# Possible Alabama state record spurs



## momma hen (Apr 22, 2012)

My buddy,Garry Vines from Jemison Alabama killed this freak of nature on 4/15/2012 .He had nicknamed the old bird estimated to be at least 8 years old as limbwalker.The bird received the name because he would stay in the tree gobbling and would't fly down.


----------



## Son (Apr 22, 2012)

Wow, nice spurs, bet those other gobblers are glad he's gone.


----------



## midnightrider4806 (Apr 23, 2012)

No shame in shooting him out of the tree!  Awesome bird.  Congrats to your friend.


----------



## Glenn (Apr 23, 2012)

Dang!


----------



## antnye (Apr 23, 2012)

Whoa!!!  Nice!!!


----------



## Dudley Do-Wrong (Apr 23, 2012)

midnightrider4806 said:


> No shame in shooting him out of the tree!  Awesome bird.  Congrats to your friend.
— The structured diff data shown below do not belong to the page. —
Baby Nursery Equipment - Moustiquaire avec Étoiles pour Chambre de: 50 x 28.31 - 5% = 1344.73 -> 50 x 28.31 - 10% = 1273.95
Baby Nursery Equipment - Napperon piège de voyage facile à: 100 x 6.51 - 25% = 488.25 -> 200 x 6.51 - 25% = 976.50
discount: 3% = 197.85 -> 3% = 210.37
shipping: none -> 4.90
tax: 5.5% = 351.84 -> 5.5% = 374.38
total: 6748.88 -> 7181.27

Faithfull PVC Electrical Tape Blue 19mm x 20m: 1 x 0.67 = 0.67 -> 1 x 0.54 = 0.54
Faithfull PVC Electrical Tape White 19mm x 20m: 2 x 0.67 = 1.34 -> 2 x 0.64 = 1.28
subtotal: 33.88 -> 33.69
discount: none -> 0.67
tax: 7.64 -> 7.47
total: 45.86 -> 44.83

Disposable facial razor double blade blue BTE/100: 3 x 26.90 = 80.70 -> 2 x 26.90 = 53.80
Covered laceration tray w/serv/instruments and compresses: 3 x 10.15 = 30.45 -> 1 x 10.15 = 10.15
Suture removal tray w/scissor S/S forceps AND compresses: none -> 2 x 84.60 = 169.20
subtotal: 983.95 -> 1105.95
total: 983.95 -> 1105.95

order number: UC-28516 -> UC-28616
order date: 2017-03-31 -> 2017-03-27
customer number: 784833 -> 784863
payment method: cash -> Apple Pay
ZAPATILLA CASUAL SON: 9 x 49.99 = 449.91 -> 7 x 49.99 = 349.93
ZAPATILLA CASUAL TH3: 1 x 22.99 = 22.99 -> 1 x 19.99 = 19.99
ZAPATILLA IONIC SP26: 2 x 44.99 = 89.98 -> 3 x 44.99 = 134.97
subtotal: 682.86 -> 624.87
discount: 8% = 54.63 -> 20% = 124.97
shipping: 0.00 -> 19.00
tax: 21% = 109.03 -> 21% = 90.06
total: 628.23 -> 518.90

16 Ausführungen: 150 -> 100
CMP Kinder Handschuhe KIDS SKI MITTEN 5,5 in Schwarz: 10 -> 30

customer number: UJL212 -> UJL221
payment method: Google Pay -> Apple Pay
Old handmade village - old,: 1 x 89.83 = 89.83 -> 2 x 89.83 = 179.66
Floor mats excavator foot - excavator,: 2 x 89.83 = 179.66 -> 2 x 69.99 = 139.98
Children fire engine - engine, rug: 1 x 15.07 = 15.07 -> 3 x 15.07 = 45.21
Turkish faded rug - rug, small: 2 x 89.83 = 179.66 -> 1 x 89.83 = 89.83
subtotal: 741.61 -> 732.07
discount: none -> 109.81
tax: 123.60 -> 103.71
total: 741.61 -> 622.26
He shot the Bird out of a tree??????


----------



## tellis88 (Apr 23, 2012)

Son said:


> Wow, nice spurs, bet those other gobblers are glad he's gone.



^agreed


----------



## turk2di (Apr 23, 2012)

At that age, he needed stair stepper to get down.... What a hoss? No where was it stated above that it was shot out of a tree....don't tarnish the kill without knowing yet..


----------



## goblr77 (Apr 23, 2012)

Impressive


----------



## Roostin ain't Roastin (Apr 23, 2012)

Did they measure 1 3/4"?  Am I reading that right?  Nice bird


----------



## sman (Apr 23, 2012)

Spurdiculous!!!!


----------



## klemsontigers7 (Apr 23, 2012)

turk2di said:


> At that age, he needed stair stepper to get down.... What a hoss? No where was it stated above that it was shot out of a tree....don't tarnish the kill without knowing yet..



Maybe he should have chosen better wording then... because it said the bird "WOULDN'T" fly out of the tree... if a bird "wouldn't" fly out of a tree then how did it get down?


----------



## hawglips (Apr 23, 2012)

momma hen said:


> The bird received the name because he would stay in the tree gobbling and would't fly down.



That's how he lived long enough to grow them spurs!


----------



## huntindawg (Apr 23, 2012)

Roostin ain't Roastin said:


> Did they measure 1 3/4"?  Am I reading that right?  Nice bird



I'd say an 1  13/16"....

Which looks like would tie it for 2nd ever in the state.


----------



## momma hen (Apr 23, 2012)

klemsontigers7 said:


> Maybe he should have chosen better wording then... because it said the bird "WOULDN'T" fly out of the tree... if a bird "wouldn't" fly out of a tree then how did it get down?



I am sorry that some of you guys interpreted that the bird was shot out of the tree.The bird got his nickname from sitting in the tree till late in the morning.The bird was most definately called up and shot on the ground not out of the tree.


----------



## trkyhnt89 (Apr 23, 2012)

Roostin ain't Roastin said:


> Did they measure 1 3/4"?  Am I reading that right?  Nice bird



agreed


----------



## klemsontigers7 (Apr 23, 2012)

momma hen said:


> I am sorry that some of you guys interpreted that the bird was shot out of the tree.The bird got his nickname from sitting in the tree till late in the morning.The bird was most definately called up and shot on the ground not out of the tree.



I actually assumed it was killed on the ground... but it's just funny that posters criticize people for jumping the gun when they are in fact doing the same thing.


----------



## Killdee (Apr 23, 2012)

Great set of spurs. I have hunted a tom or 2 over the years that did the same thing, they usually mess up toward the end of season when hens start setting. Congratulations. Spurs are measured along the back of the curve so I'd be interested in the official measurement.


----------



## GaHunter31602 (Apr 23, 2012)

*Must be measured*

And witnessed by 2 other NWTF members for the books.  Those are awesome hooks.

This is my spur from last year.  #2 overall in GA #1 overall for the typical division in GA.
Measred 1 15/16"


----------



## TurkeyBird (Apr 23, 2012)

> Did they measure 1 3/4"? Am I reading that right? Nice bird



I like how people hold the measurement they want to read at the end of the spur.  It is a freak regardless!


----------



## kevincox (Apr 23, 2012)

Daggers!


----------



## moyehow (Apr 23, 2012)

Congrats.  I love spurs


----------